During an interactive exercise in breakout groups, participants identified bottlenecks when implementing IWRM, as well as sharing experiences in overcoming those bottlenecks.
A key take-away was that multistakeholder engagement must be encouraged, including with different water-related subsectors, and without forgetting local communities, NGOs, and farmers. However, higher levels of inclusion present a bigger challenge in coordination and cooperation.
The solutions discussed included aligning interests by focusing on shared long-term goals and cross sectoral perspectives. Other solutions were seen in setting up a high-level intersectoral coordination team and strengthening the mandate and capacities of river basin organisations. Nevertheless, one of the main bottlenecks that was highlighted was financing. Participants agreed that the private sector needs to be engaged more, by aligning private investments with public needs, possibly by means of Public Private Partnerships (PPPs) and more innovative financing schemes.

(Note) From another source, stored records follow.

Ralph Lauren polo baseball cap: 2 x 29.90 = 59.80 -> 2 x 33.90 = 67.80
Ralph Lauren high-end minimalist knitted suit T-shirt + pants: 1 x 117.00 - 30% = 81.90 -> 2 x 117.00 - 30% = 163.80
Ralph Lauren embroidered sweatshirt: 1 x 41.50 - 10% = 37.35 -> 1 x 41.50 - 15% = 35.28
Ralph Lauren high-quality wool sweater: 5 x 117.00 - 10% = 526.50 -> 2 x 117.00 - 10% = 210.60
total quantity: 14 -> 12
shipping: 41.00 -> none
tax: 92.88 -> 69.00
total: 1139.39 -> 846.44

This invaluable insight will contribute to further refining country efforts towards accelerating IWRM implementation, which is the goal of the SDG 6 IWRM Support Programme. The Support Programme assists governments in designing and implementing country-led responses to SDG indicator 6.5.1, the degree of implementation of IWRM, as an entry point to accelerate progress towards the achievement of water-related SDGs and other development goals, in line with their national priorities. This is in direct support of the official SDG monitoring and reporting processes that should lead to measurable progress on the relevant SDG targets, and contribute to the SDG 6 Global Acceleration Framework.
In his closing remarks, Darío Soto-Abril, Executive Secretary of GWP, thanked participants for their enthusiasm, and invited them to join forces to become agents of positive change. “I encourage you to keep expanding the community of practice to share experiences and lessons learned,” said Soto-Abril.